New figures show that China's economy grew by 2.3 percent in 2020. Although this was sharply down on the growth rates over the past few years, it is a better performance than the contractions recorded by many other countries, including the advanced economies. In particular, China's GDP increased by 6.5 percent in the last quarter of 2020, higher than the annual growth rate in 2019.

The flip side of China's rapid economic recovery in 2020 was the continued rise in its carbon dioxide emissions, as its consumption of coal increased by 0.6 percent last year, oil by 3.3 percent and natural gas by 7.2 percent.

It is a reminder of the challenge that China still faces to realize President Xi Jinping's vision of an ecological civilization.

China's growth in recent decades has helped to lift hundreds of millions of people out of poverty and improved living standards across the country. This economic miracle has mainly been powered by the growth of its cities, with many workers migrating from rural to urban areas.

But much of this urban development has created pollution, waste and inefficiency. The 14th Five-Year Plan (2021-25), which has been adopted at the just-concluded session of the National People's Congress, offers a chance for China and its cities to move toward higher-quality growth, with sustainable urban development at its center.

Many of China's cities, particularly those along its coastline, have become sprawling metropolises, as local authorities have attempted to generate revenues, including from land sales, by encouraging rapid outward development.

But this has been at the expense of the destruction of arable land, natural ecosystems and biodiversity in the surrounding rural areas. It has also locked in inefficiencies and pollution with longer commuting times for many workers, and higher consumption of energy and fossil fuels.

As recent studies by the Coalition for Urban Transitions have outlined, China has much to gain if its future growth is focused on clean, compact and connected cities where it is easier to move, breathe and work productively.

Such a new paradigm of urban development is urgently needed in China as it moves away from massive investment in high-carbon sectors. Stronger spatial planning policies and improvements in the energy, buildings, materials and transport sectors would support this.

Some of China's cities are already embracing a more sustainable model for development, driven by cleaner energy, more efficient use of resources, and innovation in technology, finance and policy.

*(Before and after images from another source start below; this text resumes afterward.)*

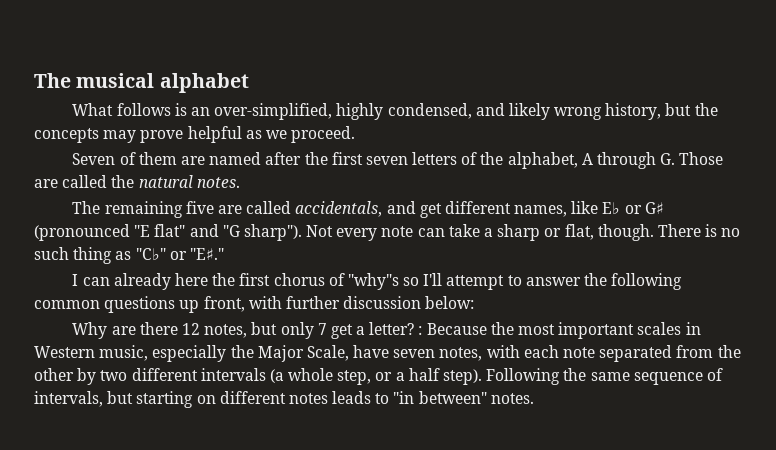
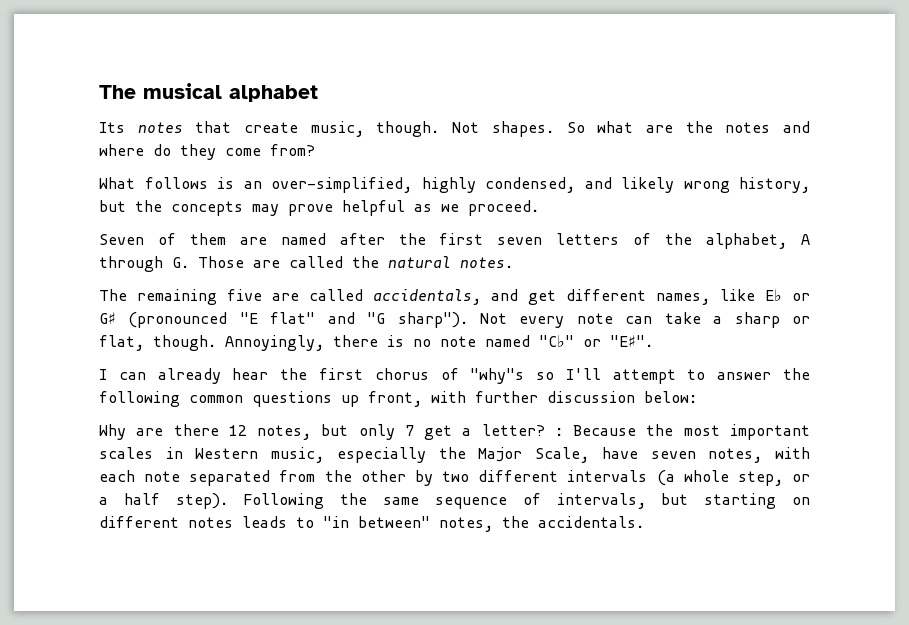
+ Its notes that create music, though. Not shapes. So what are the notes and where do they come from?
- There is no such thing as "C♭" or "E♯."
+ Annoyingly, there is no note named "C♭" or "E♯".
- I can already here the first chorus of "why"s so I'll attempt to answer the following common questions up front, with further discussion below:
+ I can already hear the first chorus of "why"s so I'll attempt to answer the following common questions up front, with further discussion below:
- Following the same sequence of intervals, but starting on different notes leads to "in between" notes.
+ Following the same sequence of intervals, but starting on different notes leads to "in between" notes, the accidentals.

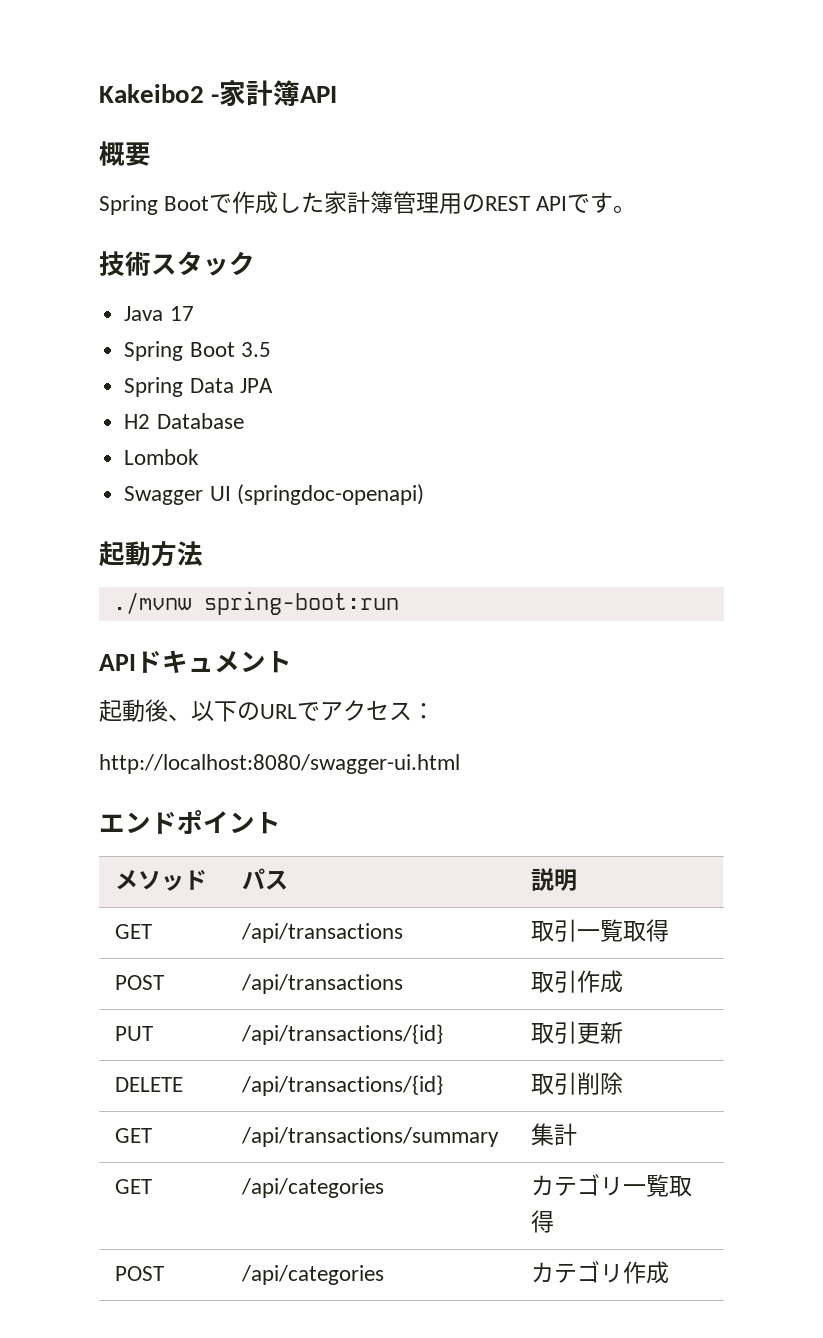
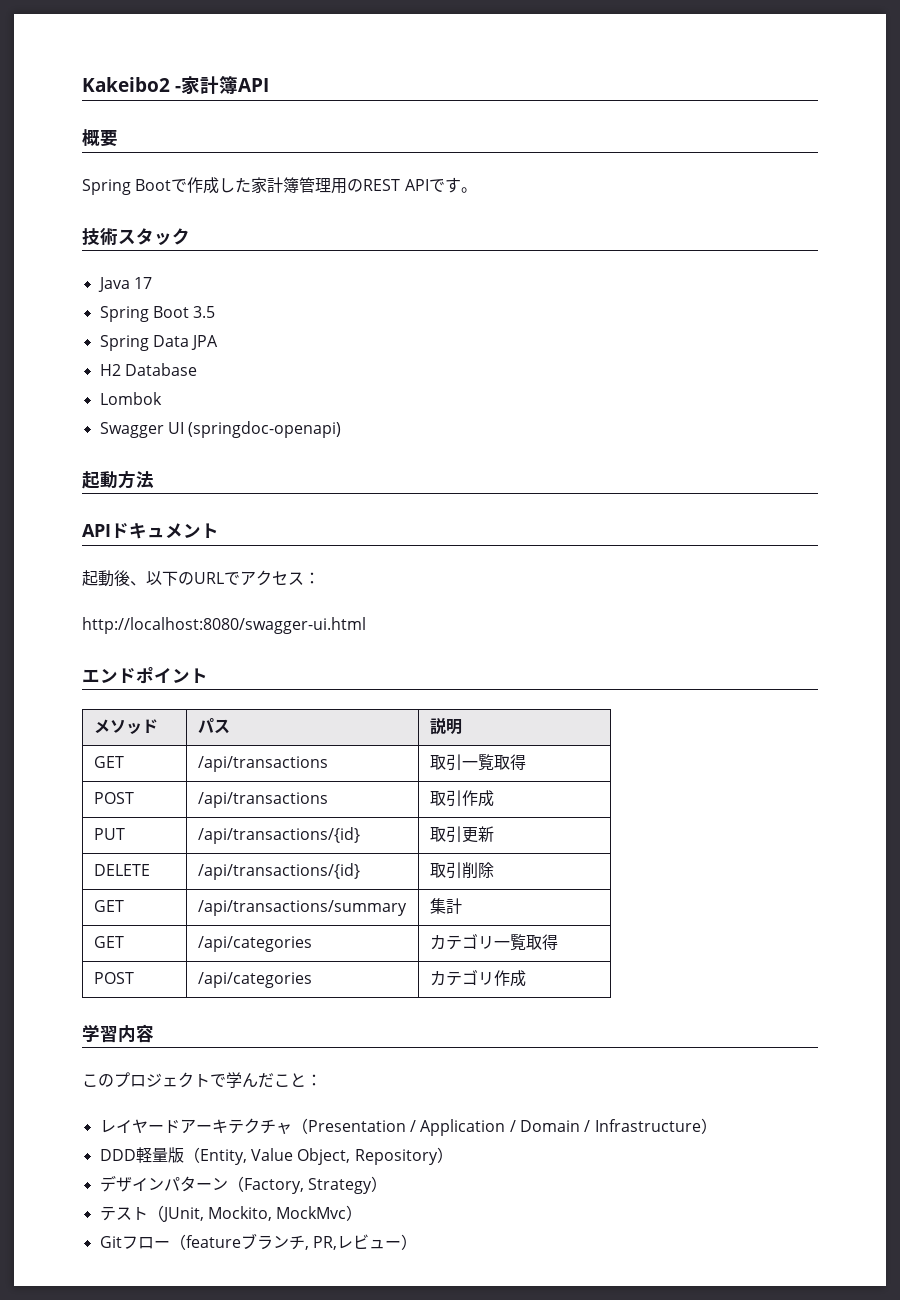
- ./mvnw spring-boot:run
+ 学習内容
+ このプロジェクトで学んだこと：
+ レイヤードアーキテクチャ（Presentation / Application / Domain / Infrastructure）
+ DDD軽量版（Entity, Value Object, Repository）
+ デザインパターン（Factory, Strategy）
+ テスト（JUnit, Mockito, MockMvc）
+ Gitフロー（featureブランチ, PR,レビュー）

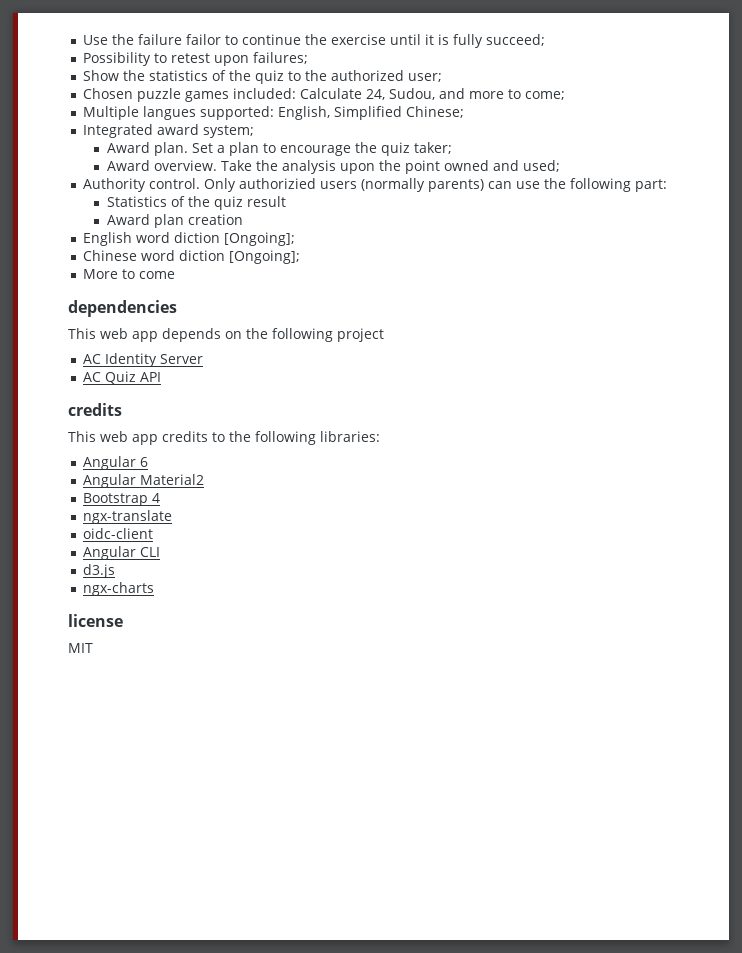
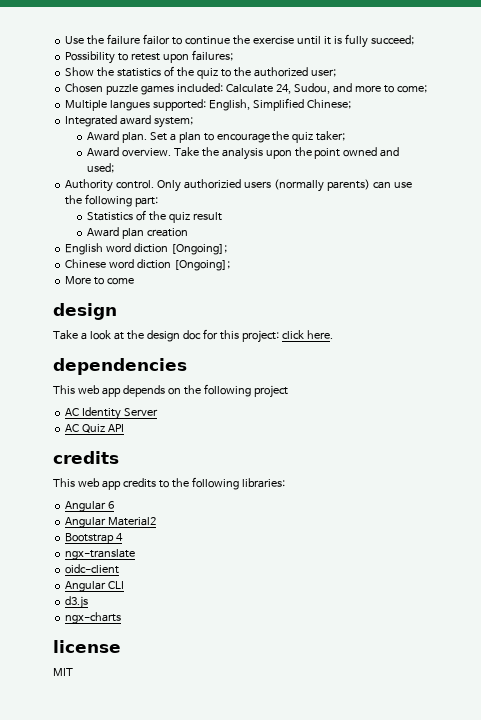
  More to come
+ design
+ Take a look at the design doc for this project: click here.

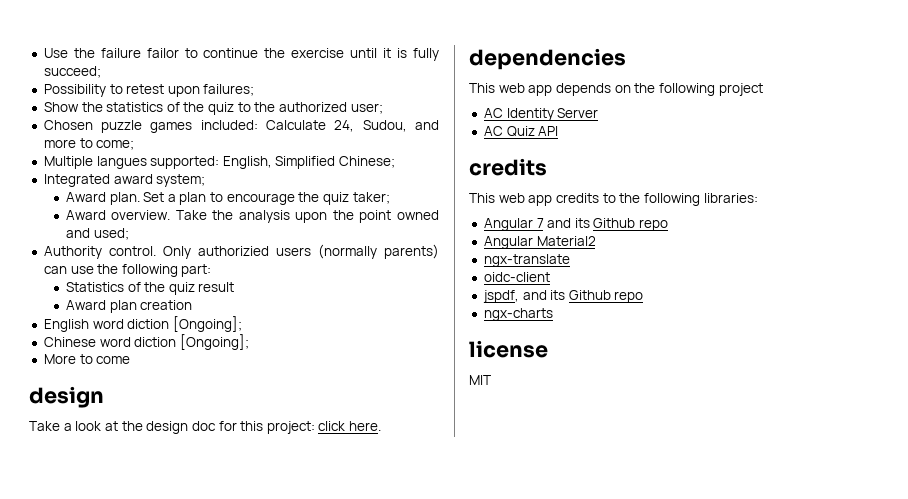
- Angular 6
+ Angular 7 and its Github repo
- Bootstrap 4
- Angular CLI
- d3.js
+ jspdf, and its Github repo

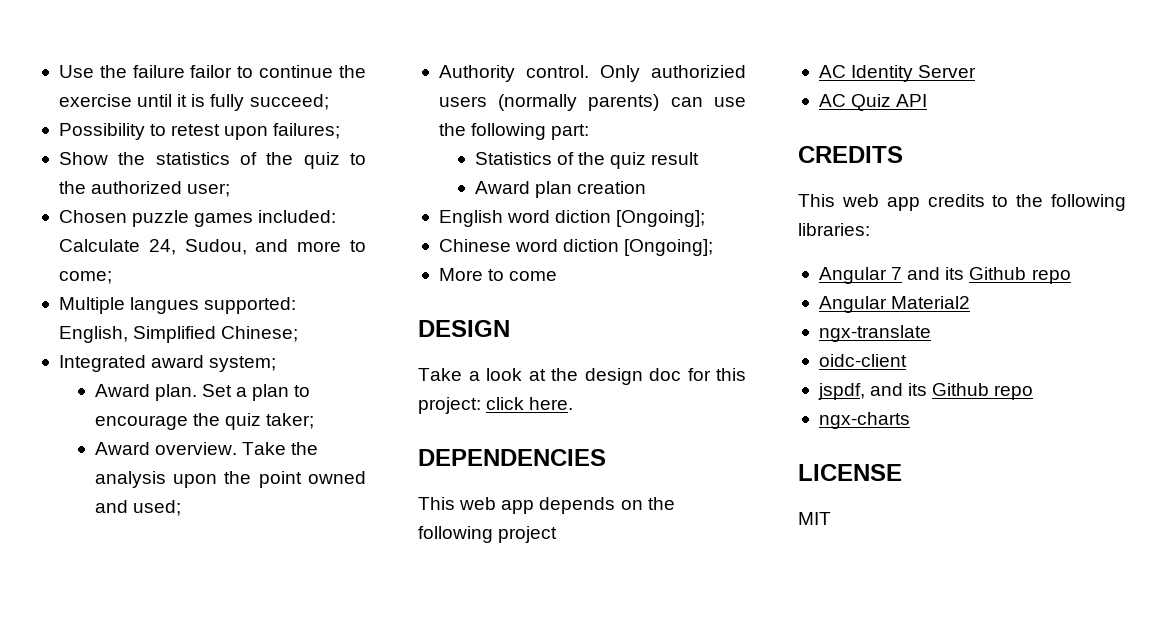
  More to come
- design
+ DESIGN
- dependencies
+ DEPENDENCIES
  AC Quiz API
- credits
+ CREDITS
- license
+ LICENSE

Shenzhen, for instance, has embraced low-carbon development, focusing on the greening of its industries. It has been continuously improving its economic quality, with innovation and industrial modernization at the core, rather than narrowly focusing on the pace of growth. For almost 10 years, it has been operating a trading system for greenhouse gas emissions, and it plans to peak emissions by 2022.

Sustainable urban development has boosted Shenzhen's competitiveness domestically and internationally. It provides important lessons for other cities in China.

China's huge and growing urban population, as well as its leading role in promoting green finance, means that it will likely play a particularly important role in pushing forward sustainable urban development across the world, including in the countries participating in the Belt and Road Initiative.

Sustainable urban development will be crucial to the achievement of President Xi's historic pledge, announced at the United Nations last September, that China will strive to achieve carbon neutrality before 2060.

Given the aim of peaking national emissions of carbon dioxide before 2030, China will be attempting a transition over 30 years that other countries are planning to achieve over a significantly longer period.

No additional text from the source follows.